In 2007, the foundation helped established the Tanoto Foundation Centre for Southeast Asian Arts in Nanyang Academy of Fine Arts.

The foundation also supports medical research into diseases prevalent in Asian populations through:
- A S$3 million gift in 2014 to SingHealth Duke-NUS to identify new ways of diagnosing, stratifying and testing cardiovascular diseases, thereby allowing early prevention for those who are genetically predisposed to the disease. Out of the S$3 million gift, S$2.5 million was used to set up the Tanoto Foundation Professorship in Cardiovascular Medicine, which was awarded to Professor Stuart Cook The remaining S$500,000 funded the Tanoto Foundation Initiative for Genetics and Stem Cell Research at National Heart Research Institute Singapore (NHRIS)

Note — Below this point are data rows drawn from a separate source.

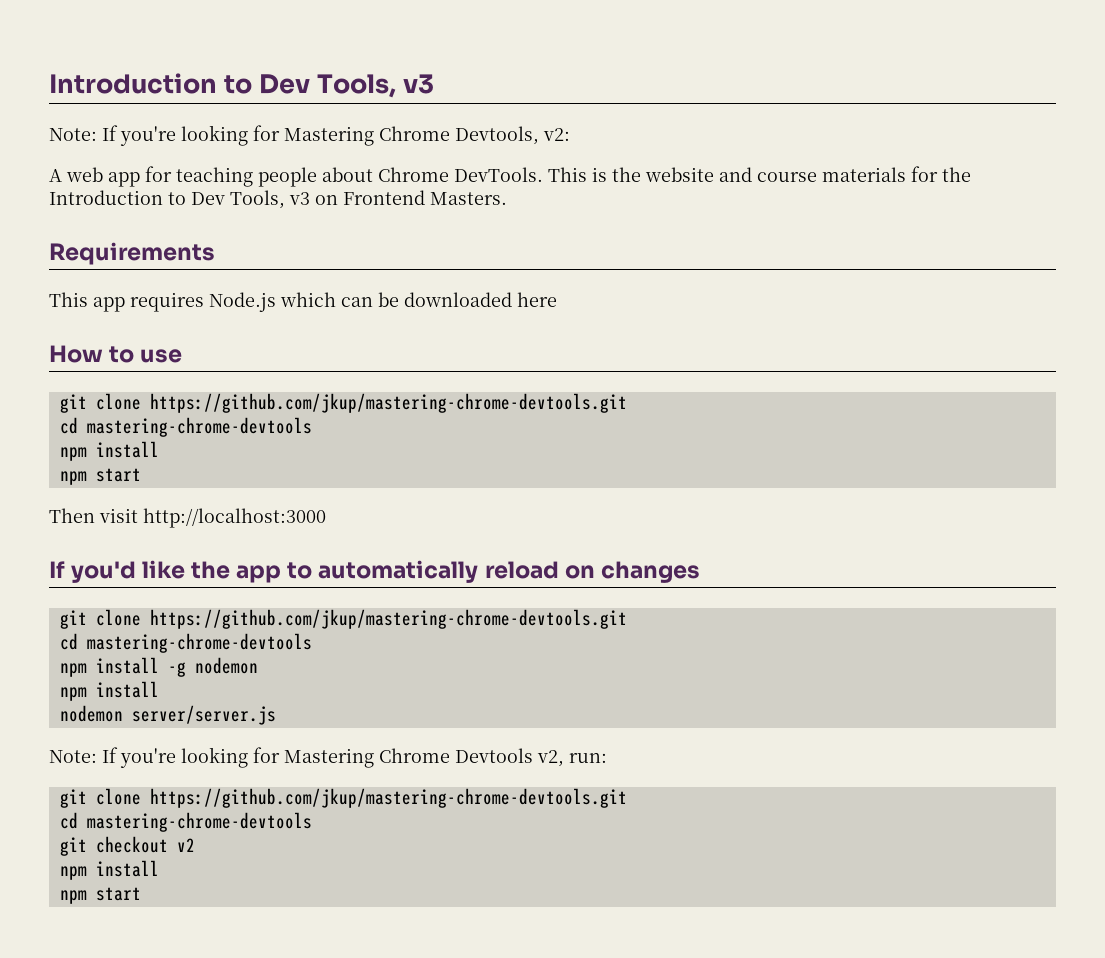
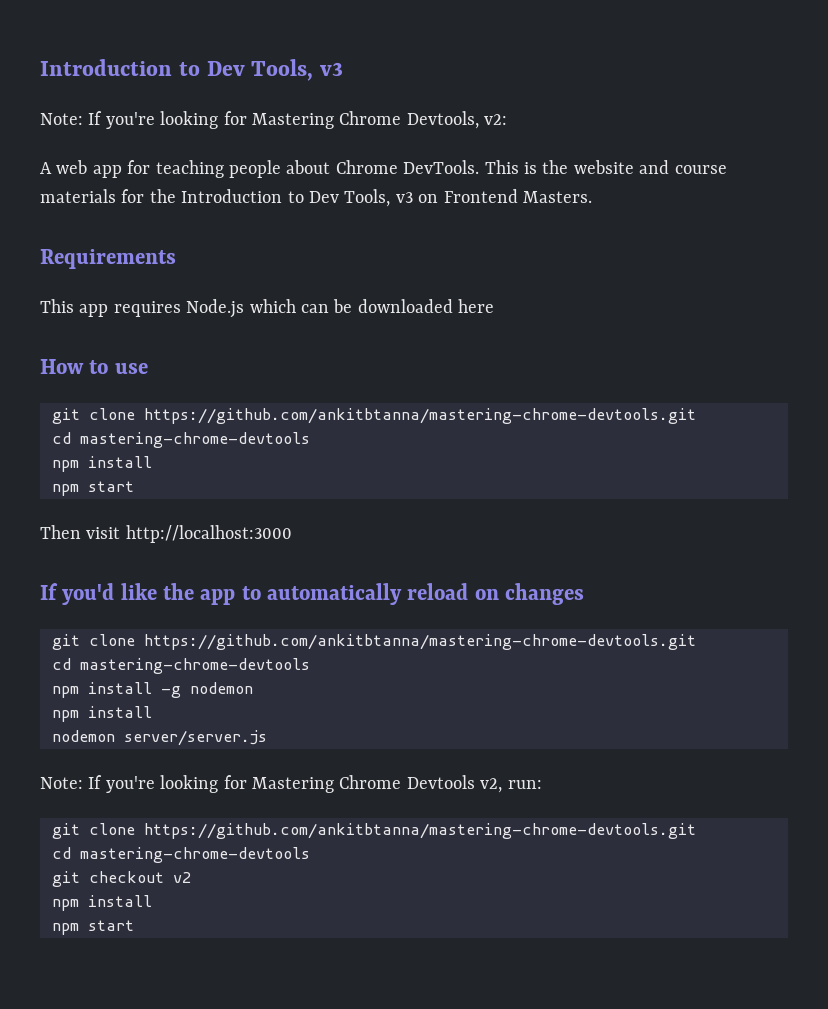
  How to use
- git clone https://github.com/jkup/mastering-chrome-devtools.git
+ git clone https://github.com/ankitbtanna/mastering-chrome-devtools.git
  If you'd like the app to automatically reload on changes
- git clone https://github.com/jkup/mastering-chrome-devtools.git
+ git clone https://github.com/ankitbtanna/mastering-chrome-devtools.git
  Note: If you're looking for Mastering Chrome Devtools v2, run:
- git clone https://github.com/jkup/mastering-chrome-devtools.git
+ git clone https://github.com/ankitbtanna/mastering-chrome-devtools.git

- The Tanoto Foundation Professorship in Medical Oncology at SingHealth Duke-NUS, awarded to Associate Professor Lim Soon Thye from the Oncology Academic Clinical Programme in 2016. The S$2.5 million gift is intended to advance research in medical oncology
- A $2 million donation in 2017 to support the Viral Research and Experimental Medicine Centre at SingHealth Duke-NUS (ViREMiCS), which uses molecular techniques and other new technology to shorten clinical trials and bring new drugs and vaccines to market more rapidly

== Activities in China ==
In 2016, Tanoto Foundation donated RMB 100 million to fund talent training initiatives over 10 years between China and countries in the Belt and Road Initiative.